In a nutshell: Not all fallen angels are bad guys.
Posted by Kyle Orland (October 11, 2010)
Games for Lunch chronicles the first hour of a different game every Monday, Wednesday and Friday. Each hour ends with the answer to the only question that matters at that point: Do I want to keep playing? For more information, check out the Frequently Asked Questions.
Developers: Level-5, Square Enix
Release Date: July 11, 2010
System: Nintendo DS
ESRB Rating: E10+
In a nutshell: Not all fallen angels are bad guys.
0:00 I've never actually touched a Dragon Quest game, save for a brief, frustrating stint with the original Dragon Warrior on the NES. An hour probably won't be nearly enough to get a true feel for this epic game, but will it be enough to make me want to play more?

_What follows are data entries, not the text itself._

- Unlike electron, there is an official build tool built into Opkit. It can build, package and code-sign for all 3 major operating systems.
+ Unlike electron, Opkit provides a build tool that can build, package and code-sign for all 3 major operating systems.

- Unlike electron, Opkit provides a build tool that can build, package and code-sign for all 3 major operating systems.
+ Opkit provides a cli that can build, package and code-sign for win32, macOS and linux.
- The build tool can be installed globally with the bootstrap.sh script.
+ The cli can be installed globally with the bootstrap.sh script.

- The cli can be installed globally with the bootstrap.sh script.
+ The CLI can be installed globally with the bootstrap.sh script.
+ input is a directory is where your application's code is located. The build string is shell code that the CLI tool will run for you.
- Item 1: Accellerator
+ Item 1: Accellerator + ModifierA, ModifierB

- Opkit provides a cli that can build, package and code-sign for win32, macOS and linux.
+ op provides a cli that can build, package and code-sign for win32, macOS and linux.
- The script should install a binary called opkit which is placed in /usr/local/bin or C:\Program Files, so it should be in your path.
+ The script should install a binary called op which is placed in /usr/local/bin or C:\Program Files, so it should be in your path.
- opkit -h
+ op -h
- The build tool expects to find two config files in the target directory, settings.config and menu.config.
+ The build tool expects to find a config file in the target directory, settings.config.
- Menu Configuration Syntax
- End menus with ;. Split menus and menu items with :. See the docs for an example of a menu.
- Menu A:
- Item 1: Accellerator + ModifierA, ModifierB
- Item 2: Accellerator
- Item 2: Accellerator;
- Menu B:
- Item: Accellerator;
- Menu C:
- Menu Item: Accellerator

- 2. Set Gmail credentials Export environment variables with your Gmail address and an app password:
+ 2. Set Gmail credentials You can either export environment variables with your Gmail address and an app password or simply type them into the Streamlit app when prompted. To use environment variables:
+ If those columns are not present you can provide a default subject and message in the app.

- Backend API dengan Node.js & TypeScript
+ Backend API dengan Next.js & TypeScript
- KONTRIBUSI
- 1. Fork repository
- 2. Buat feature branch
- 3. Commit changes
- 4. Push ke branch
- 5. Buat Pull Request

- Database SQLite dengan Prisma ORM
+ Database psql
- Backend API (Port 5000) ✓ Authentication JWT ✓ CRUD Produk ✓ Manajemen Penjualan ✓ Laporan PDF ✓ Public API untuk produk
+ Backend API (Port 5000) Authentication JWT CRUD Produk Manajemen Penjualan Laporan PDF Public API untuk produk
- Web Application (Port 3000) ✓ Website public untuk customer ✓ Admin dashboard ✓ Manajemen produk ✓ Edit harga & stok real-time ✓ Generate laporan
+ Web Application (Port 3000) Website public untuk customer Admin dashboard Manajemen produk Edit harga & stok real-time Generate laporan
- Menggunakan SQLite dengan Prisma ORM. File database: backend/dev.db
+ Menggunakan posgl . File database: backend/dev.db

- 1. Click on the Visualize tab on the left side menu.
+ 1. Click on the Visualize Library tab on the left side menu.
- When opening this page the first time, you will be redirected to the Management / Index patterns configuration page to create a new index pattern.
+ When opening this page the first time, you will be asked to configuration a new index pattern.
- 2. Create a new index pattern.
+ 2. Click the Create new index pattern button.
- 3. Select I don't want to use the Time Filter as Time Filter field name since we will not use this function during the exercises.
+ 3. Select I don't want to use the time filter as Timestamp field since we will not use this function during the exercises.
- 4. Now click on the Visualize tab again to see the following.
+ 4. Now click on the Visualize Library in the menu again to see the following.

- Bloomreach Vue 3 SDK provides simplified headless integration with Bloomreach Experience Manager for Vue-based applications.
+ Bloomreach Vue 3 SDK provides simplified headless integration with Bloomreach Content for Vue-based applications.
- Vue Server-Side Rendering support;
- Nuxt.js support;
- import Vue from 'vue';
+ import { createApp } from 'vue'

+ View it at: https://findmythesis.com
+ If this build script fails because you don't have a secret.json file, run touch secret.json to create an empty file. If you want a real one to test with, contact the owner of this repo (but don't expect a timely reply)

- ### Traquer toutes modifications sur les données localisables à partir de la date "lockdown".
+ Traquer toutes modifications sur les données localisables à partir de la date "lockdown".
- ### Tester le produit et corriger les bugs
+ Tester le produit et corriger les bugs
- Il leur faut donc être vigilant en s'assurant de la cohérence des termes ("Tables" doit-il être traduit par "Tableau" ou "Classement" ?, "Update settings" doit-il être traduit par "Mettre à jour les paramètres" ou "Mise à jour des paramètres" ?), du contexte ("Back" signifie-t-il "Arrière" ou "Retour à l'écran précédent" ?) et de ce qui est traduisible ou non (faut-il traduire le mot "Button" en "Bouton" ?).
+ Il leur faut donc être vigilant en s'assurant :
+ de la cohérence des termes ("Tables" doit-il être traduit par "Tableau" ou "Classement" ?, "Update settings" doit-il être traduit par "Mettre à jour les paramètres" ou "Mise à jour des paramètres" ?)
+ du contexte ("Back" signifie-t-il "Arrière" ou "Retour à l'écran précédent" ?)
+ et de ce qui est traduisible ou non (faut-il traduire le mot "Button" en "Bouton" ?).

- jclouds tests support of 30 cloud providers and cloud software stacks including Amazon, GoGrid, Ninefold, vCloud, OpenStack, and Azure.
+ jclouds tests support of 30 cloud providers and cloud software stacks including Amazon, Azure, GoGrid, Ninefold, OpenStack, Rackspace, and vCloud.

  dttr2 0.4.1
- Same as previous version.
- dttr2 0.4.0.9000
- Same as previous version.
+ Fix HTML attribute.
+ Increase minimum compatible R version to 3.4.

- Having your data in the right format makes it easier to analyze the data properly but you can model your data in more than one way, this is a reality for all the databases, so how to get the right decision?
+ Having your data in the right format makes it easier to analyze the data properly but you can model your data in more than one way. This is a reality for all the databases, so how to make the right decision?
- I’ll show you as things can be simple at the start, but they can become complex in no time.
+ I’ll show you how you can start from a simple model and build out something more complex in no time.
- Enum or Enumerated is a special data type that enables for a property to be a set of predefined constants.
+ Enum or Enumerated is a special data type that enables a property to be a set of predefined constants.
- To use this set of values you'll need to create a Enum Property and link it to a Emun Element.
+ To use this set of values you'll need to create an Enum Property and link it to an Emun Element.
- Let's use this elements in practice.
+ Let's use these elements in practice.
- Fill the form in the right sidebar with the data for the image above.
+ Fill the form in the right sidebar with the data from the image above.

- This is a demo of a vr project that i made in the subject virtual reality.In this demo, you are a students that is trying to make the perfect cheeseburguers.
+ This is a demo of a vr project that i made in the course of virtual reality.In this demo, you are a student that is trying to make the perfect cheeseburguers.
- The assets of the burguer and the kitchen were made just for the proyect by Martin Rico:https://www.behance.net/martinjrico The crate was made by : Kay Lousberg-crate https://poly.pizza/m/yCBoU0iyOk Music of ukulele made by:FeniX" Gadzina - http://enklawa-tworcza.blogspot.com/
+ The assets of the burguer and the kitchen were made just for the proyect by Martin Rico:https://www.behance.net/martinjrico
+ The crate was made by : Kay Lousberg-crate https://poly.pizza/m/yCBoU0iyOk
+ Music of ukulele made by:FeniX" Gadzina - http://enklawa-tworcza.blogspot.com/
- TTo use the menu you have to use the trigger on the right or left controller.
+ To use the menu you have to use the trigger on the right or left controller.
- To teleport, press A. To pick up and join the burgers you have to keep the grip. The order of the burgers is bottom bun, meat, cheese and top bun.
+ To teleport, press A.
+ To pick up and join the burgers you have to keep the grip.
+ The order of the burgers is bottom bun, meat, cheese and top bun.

0:01 In an anime cut scene, a boy runs into a cavern, towards a fire-breathing dragon . A woman casts a spell. Slimes bounce on a rocky plain. Pan over a town where a boy plays with a dog. A party talks in a tavern. A woman dances. They clink glasses. A blue spirit rises up. A castle in the clouds. An eagle flies over a field. Zoom up to the starry sky and show the title! Yup, it's a Japanese RPG opening, all right. The animation reminds me of Dragon Ball Z, which is understandable, since it's by the same animator.
0:03 The character creator makes it remarkably easy to make a character that looks exactly like Super Saiyan Vegeta from Dragon Ball Z, which I do. My newly created character gets a halo and angel wings and he flies off. Then... loading? In a DS game?
0:04 "Hello? Is anybody there? If you're there, say something. Show yourself. Thus do the voices of mortals plead, ever hopeful of our existence. For how long have we watched over their realm?" Here we go with the heavy-handed religious allegory...
0:05 Pan over a idyllic little farm village, rendered in blocky, heavily-outlined 3D. Neighbors wave to each other, a horse whinnies, a man fishes in a gentle stream. Two angels watch. One of them is my Vegeta. The other, Aquila, one is impressed with how I've watched over the village, Angel Falls.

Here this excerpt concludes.